[Task to carry out] Omit the images. Reproduce each line of the records exactly as it appears.

--------------------------------------------------

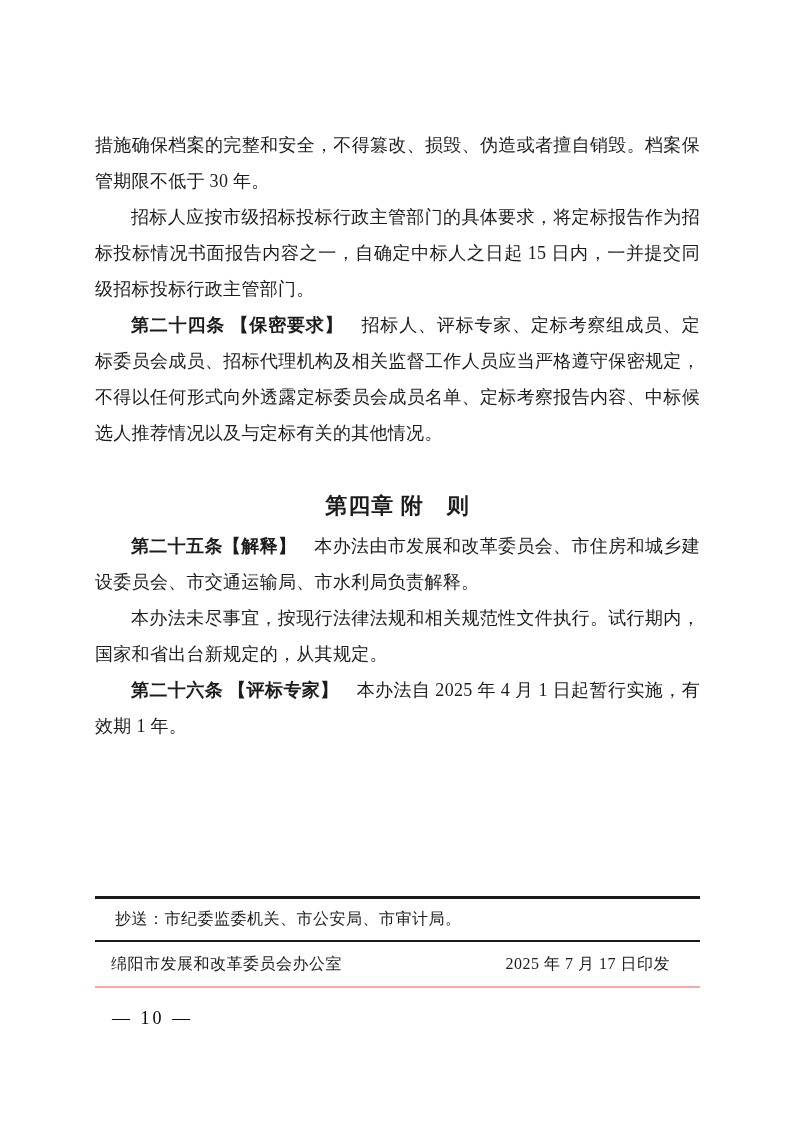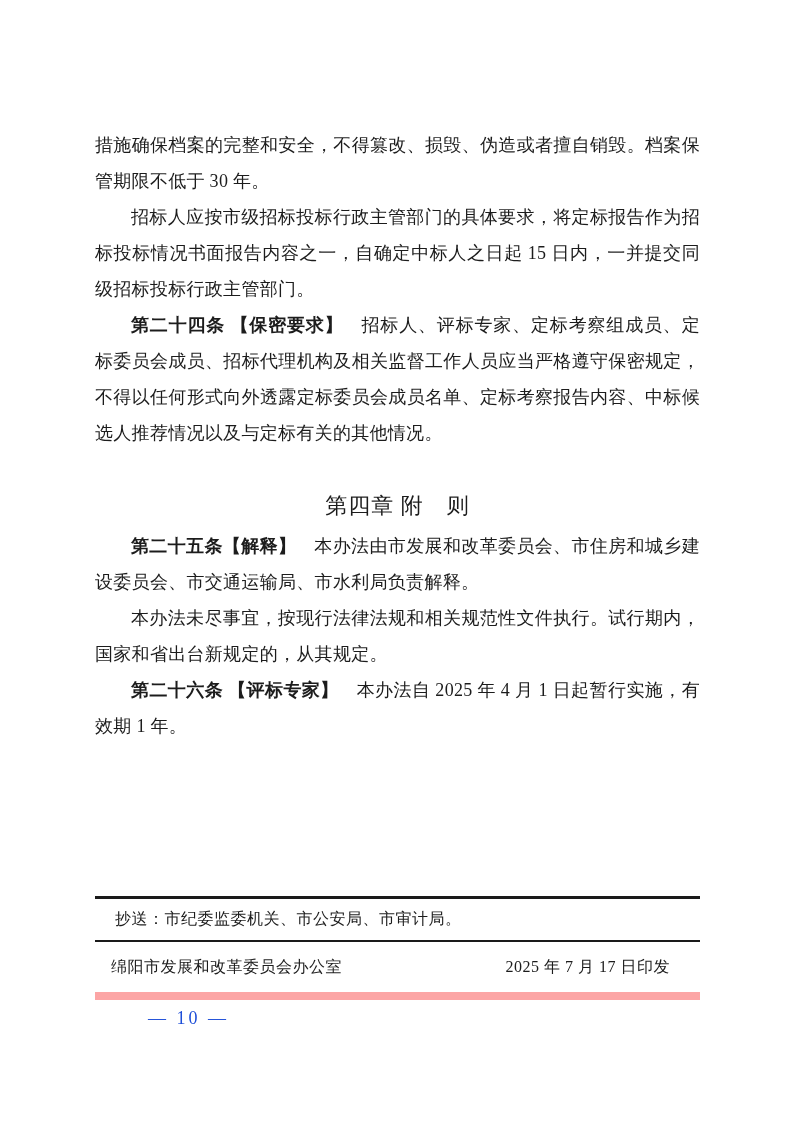--- a/index.html
+++ b/index.html
@@ -40,7 +40,7 @@
   .chapter-heading {
     font-size: 22px;
     line-height: 36px;
-    font-weight: normal;
+    font-weight: bold;
     text-align: center;
     margin: 37px 0 4px 0;
     letter-spacing: 1px;

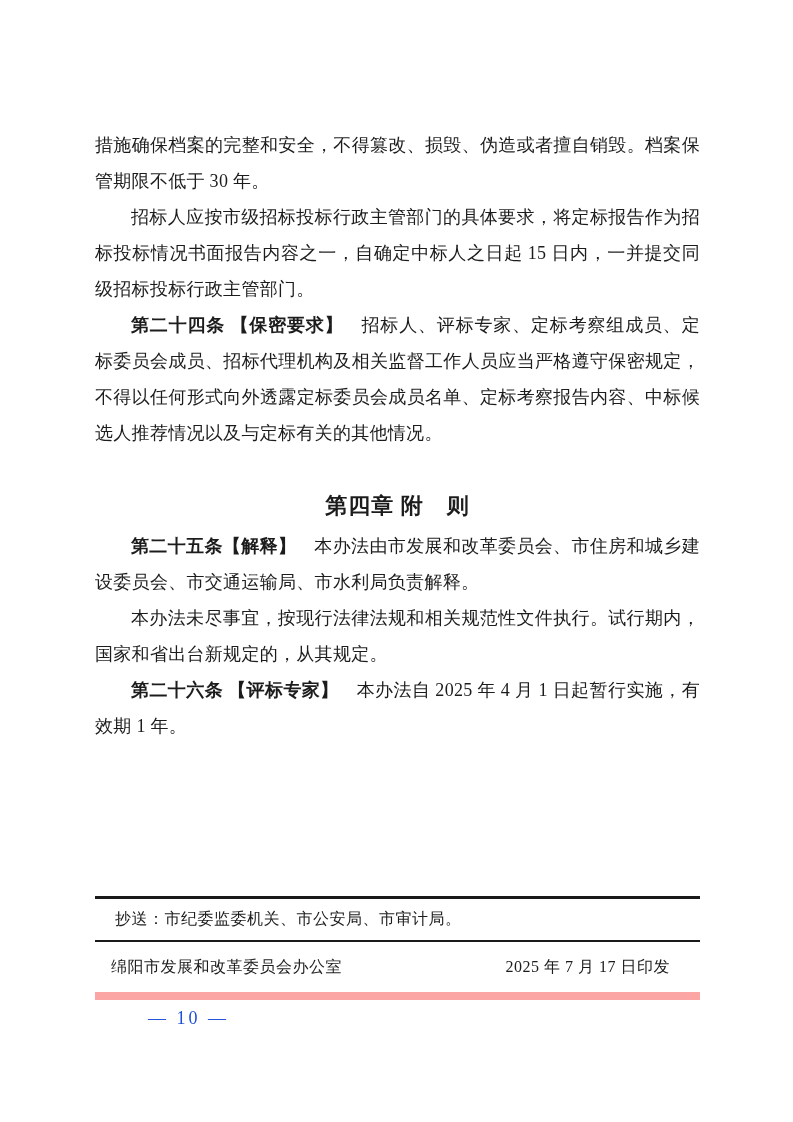--- a/index.html
+++ b/index.html
@@ -66,8 +66,8 @@
     padding-left: 20px;
   }
   .footer-row.issue {
-    height: 58px;
-    border-bottom: 8px solid #fca5a5;
+    height: 46px;
+    border-bottom: 2px solid #fca5a5;
     justify-content: space-between;
     padding: 0 30px 0 16px;
   }

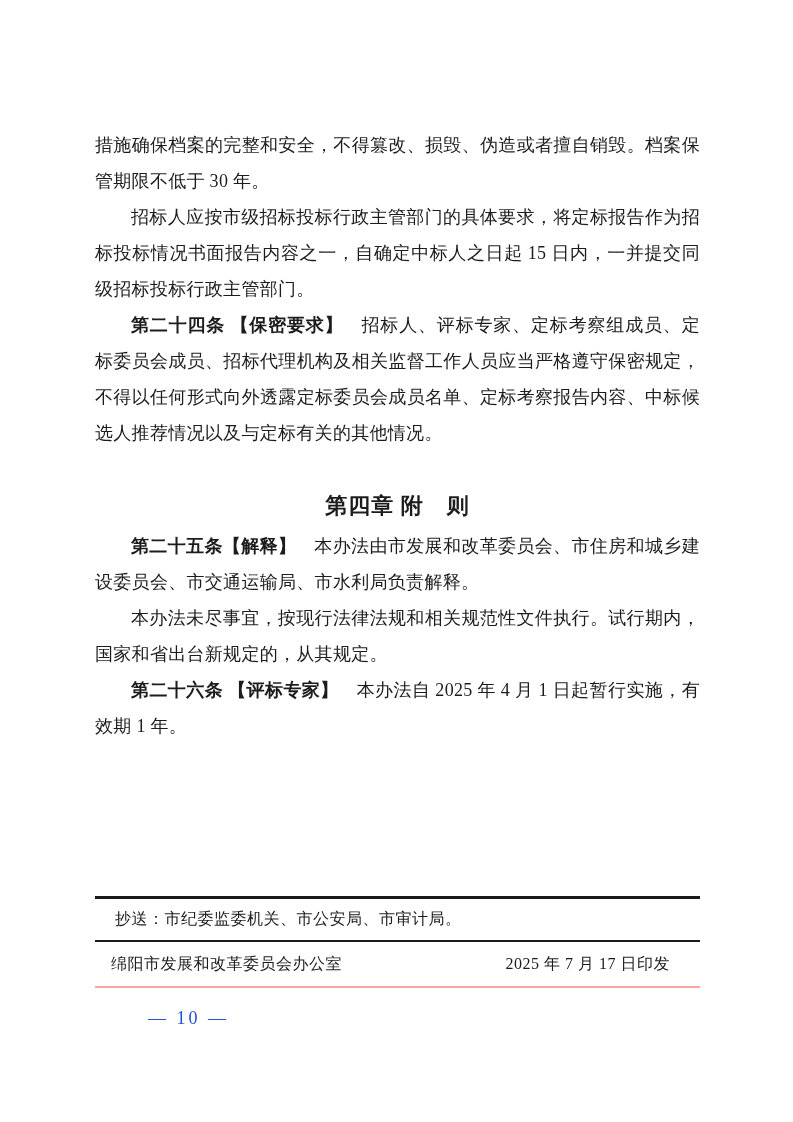--- a/index.html
+++ b/index.html
@@ -77,8 +77,7 @@
     top: 1008px;
     font-size: 18px;
     letter-spacing: 3px;
-    color: #1d4ed8;
-    margin-left: 36px;
+    color: #000000;
   }
 </style>
 </head>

--------------------------------------------------

[Output]
--- a/index.html
+++ b/index.html
@@ -40,7 +40,7 @@
   .chapter-heading {
     font-size: 22px;
     line-height: 36px;
-    font-weight: normal;
+    font-weight: bold;
     text-align: center;
     margin: 37px 0 4px 0;
     letter-spacing: 1px;

--- a/index.html
+++ b/index.html
@@ -66,8 +66,8 @@
     padding-left: 20px;
   }
   .footer-row.issue {
-    height: 58px;
-    border-bottom: 8px solid #fca5a5;
+    height: 46px;
+    border-bottom: 2px solid #fca5a5;
     justify-content: space-between;
     padding: 0 30px 0 16px;
   }

--- a/index.html
+++ b/index.html
@@ -77,8 +77,7 @@
     top: 1008px;
     font-size: 18px;
     letter-spacing: 3px;
-    color: #1d4ed8;
-    margin-left: 36px;
+    color: #000000;
   }
 </style>
 </head>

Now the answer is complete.